Even this substantial addition was not enough to satisfy the yearning for devotion among the laity. It was increased by Leroquais’ third element, the accessory texts. These comprise more extracts from the Psalter, and miscellaneous prayers. The Fifteen Gradual Psalms (also present in the Breviary in this form) and the Psalter of St Jerome represent a further appropriation of the inexhaustible riches of psalmody. The Gradual Psalms comprise numbers 119-33 [Vulgate numbering], the short and beautiful psalms sometimes considered to be those recited by Jewish pilgrims ‘going up’ (gradus, a step) to Jerusalem. The Psalter of St Jerome is an anthology of 183 verses from the Psalms compiled for the use of the sick by an unknown writer but traditionally associated with St Jerome, the translator of the Bible into Latin and author of three versions of the Psalms. The miscellaneous prayers were of widely diverse character. Many were of venerable antiquity, going back to the prayer books (libelli precum) of Carolingian times. Most were anonymous, but some were attributed to major saints or Fathers of the Church to give them status and perhaps greater efficacy.
The arrangement of a ‘typical’ Book of Hours is given below. Only the essential and secondary texts are included. It must always be remembered that no two manuscript Books of Hours are exactly alike. Except for the Calendar at the beginning, the order of the seperate parts was never fixed, and the number of texts included could vary as much as their position in the Book.
- Sequences of the Gospels
- The prayer Obsecro te
- The prayer O intemerata
- Hours of the Virgin
- Hours of the Cross
- Hours of the Holy Spirit
- Penitential Psalms
- Office of the Dead
- Suffrages of the Saints
(Harthan, The Book of Hours, 14-5)
As a practicing medievalist without access to the text of Leroquais, I immediately grant his specific grouping of elements a conditional status accounting for time and place. Even the most cursory glance through the holdings of the BN (which, to be fair, is all I’ve given it…) notes that there appears to be a predominance of Books of Hours from the Diocese of Rouen. We will thus note but bracket the possibility that Leroquais’ assessment of contents might reflect local use and may differ from English norms—either Sarum or York.

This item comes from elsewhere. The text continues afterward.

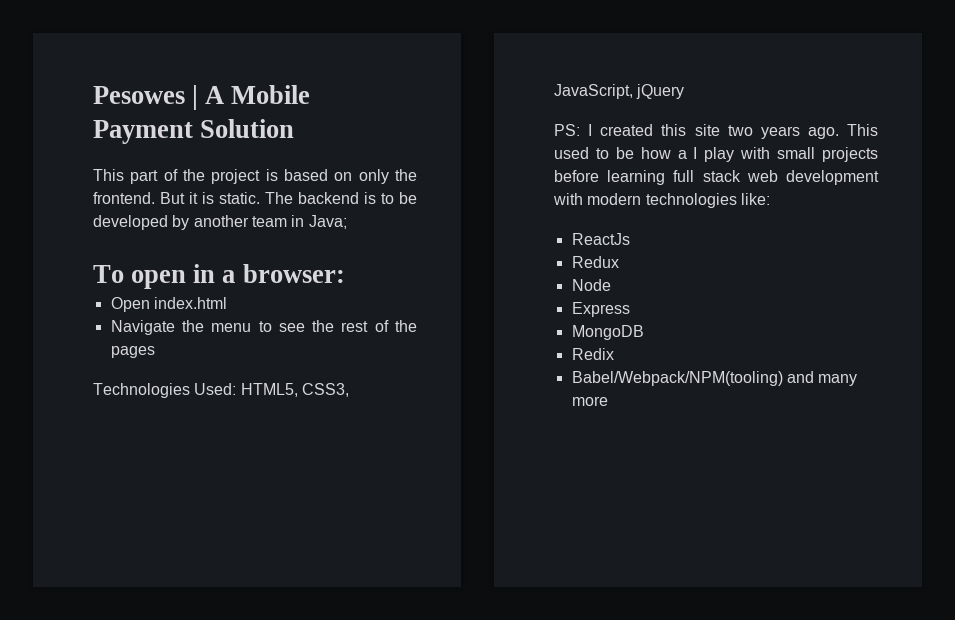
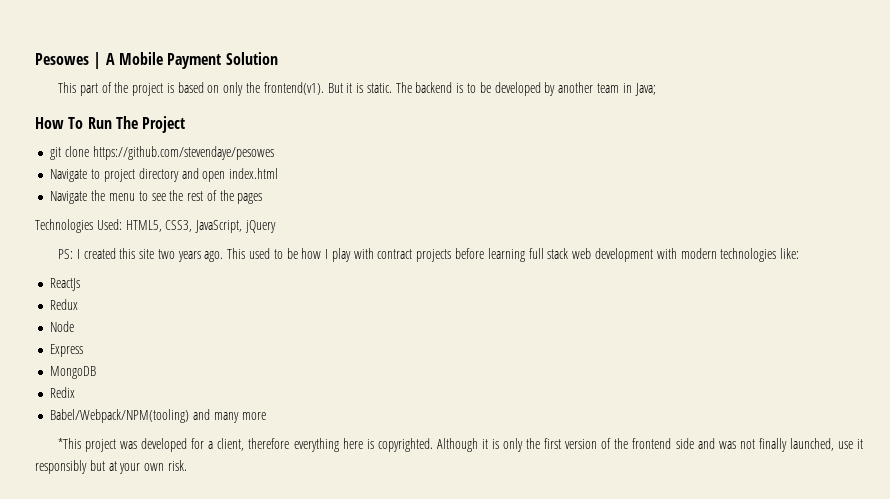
[93,192,155,204] frontend. -> [263,82,324,95] frontend(v1).
[93,264,345,289] [110,297,150,312] To open in a browser: // Open -> [35,116,186,133] [50,146,274,160] [50,168,226,182] How To Run The Project // git clone https://github.com/stevendaye/pesowes // Navigate to project directory and open
[677,150,687,159] a -> (322, 253) none
[777,147,816,159] small -> [377,249,413,259] contract
(608, 401) none -> [58,438,863,452] [35,460,187,474] // *This project was developed for a client, therefore everything here is copyrighted. Although it is only the first version of the frontend side and was not finally launched, use it responsibly but at your own risk.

Duffy in his Marking the Hours: English People and Their Prayers is wisely reticent on the exact contents of the French and English books that he surveys, remarking on the development of the form “All the earliest books contain the Little Hours of the Virgin, but their consistency ends” (Duffy, Hours, 10). In speaking of the 15th century hours and their proliferation with the advent of printing he allows himself to become a bit more specific and, indeed, produces a list that accords well with the observations of Leroquais:
All these people, then, high and low, aristocratic and plebeian, were using the same book. That book contained a standardised selection of psalms, antiphons, hymns and prayers arranged for recitation in honour of Mary at each of the eight monastic divisions or hours of the day. To these ‘hours’ of the Virgin were added the Office for the Dead or Placebo et Dirige (Vespers, Matins, and Lauds for the dead), the short Hours of the Cross, which in books for the English market were usually inserted between the Hours of the Virgin, the long Psalm 118 (119) called the Commendation of the soul, the seven Penitential Psalms and the Litany of the Saints, the fifteen Gradual Psalms, and a series of individual ‘suffrages’ or short prayers to saints, especially to the Virgin Mary. These made up the core contents of the Book of Hours, which by the later fifteenth century had expanded to become a compendium of popular devotions. By then most included also a series of devotions (with accompanying illustrations ) to the Trinity, the Wounds, the Passion and the Veronica or Holy Face of Jesus, prayers to the Virgin such as the popular prayers beginning Obsecro Te and O Intemerata, hymns to and about Mary, such as the well-known poem on the Passion, the Stabat Mater, or the Marian hymn against the plague Stella Coeli extirpavit. Many also included eucharistic devotions like the Anima Christi (‘Soul of Christ, sanctify me, Body of Christ, save me…’), designed to be recited at Mass, and almost all contained the shortened version of the Psalter known as St Jerome’s Psalter, which included almost 200 verses from the psalms including the whole of Psalm 50 (51), the Miserere, and which normally carried a prefatory legend which guaranteed the user protection against the devil and untimely death (Duffy, Hours, 28).
Note that Duffy includes the Commendation among the standard contents, agreeing (against Leroquais’ essentials) with what I’ve seen in the English sources.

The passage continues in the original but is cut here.